*Source records*.
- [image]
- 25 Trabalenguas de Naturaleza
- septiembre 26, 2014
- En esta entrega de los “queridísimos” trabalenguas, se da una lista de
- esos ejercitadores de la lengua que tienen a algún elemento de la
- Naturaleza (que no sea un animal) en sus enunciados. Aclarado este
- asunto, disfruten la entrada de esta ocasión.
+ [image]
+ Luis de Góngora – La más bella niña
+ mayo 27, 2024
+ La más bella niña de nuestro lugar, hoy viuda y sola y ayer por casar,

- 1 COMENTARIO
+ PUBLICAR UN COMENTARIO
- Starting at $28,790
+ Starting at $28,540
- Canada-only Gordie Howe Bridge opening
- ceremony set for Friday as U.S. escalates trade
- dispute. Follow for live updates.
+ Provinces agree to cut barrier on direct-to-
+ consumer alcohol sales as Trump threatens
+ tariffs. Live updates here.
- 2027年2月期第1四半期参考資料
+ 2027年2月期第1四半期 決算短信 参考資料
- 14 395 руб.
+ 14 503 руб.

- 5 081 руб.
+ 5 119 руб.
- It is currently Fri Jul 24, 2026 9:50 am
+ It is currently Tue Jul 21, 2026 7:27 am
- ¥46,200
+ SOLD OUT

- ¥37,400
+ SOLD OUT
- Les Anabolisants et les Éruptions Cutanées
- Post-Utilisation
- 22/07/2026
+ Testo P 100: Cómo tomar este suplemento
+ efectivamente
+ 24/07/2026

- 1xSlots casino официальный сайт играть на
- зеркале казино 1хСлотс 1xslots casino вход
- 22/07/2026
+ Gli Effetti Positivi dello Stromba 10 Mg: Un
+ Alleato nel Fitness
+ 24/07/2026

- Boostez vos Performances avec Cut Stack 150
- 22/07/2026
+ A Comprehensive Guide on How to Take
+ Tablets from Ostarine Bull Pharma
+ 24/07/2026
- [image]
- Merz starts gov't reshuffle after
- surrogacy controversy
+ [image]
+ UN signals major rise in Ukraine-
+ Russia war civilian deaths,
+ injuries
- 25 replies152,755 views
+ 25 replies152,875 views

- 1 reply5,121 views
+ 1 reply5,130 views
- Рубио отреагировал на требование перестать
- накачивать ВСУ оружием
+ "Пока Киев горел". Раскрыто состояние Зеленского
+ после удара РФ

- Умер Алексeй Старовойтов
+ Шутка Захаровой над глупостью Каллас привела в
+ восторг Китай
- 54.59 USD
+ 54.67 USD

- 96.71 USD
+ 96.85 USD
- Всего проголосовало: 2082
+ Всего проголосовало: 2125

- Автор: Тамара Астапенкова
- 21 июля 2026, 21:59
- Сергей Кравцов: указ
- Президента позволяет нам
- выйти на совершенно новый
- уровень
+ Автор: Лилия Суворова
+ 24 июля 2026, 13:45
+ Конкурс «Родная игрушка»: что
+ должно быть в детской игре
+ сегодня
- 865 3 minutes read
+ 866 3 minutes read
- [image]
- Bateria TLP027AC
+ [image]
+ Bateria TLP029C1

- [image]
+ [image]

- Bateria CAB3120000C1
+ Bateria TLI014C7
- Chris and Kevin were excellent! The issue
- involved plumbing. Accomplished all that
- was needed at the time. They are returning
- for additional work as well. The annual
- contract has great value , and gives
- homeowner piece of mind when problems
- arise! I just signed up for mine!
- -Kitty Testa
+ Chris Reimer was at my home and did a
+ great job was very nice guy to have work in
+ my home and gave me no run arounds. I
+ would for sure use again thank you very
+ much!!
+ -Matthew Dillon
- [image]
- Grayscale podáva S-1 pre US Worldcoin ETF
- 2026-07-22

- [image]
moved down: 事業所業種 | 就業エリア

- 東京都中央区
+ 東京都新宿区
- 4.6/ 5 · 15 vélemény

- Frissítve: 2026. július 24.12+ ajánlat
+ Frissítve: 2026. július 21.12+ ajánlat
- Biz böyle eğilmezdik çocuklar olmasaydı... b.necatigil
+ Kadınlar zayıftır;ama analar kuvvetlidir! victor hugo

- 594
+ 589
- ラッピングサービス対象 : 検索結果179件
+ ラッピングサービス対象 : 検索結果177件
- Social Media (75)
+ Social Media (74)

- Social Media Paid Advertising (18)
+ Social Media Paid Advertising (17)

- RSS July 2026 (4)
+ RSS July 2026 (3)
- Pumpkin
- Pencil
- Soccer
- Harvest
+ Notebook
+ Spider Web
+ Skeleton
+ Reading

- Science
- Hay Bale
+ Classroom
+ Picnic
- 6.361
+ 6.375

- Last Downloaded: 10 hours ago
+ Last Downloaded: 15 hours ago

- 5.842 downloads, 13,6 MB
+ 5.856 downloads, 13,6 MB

*Requirement*. Every line in the entries above that has the word "work" should be identified and copied.

*Written answer*.
- for additional work as well. The annual
+ great job was very nice guy to have work in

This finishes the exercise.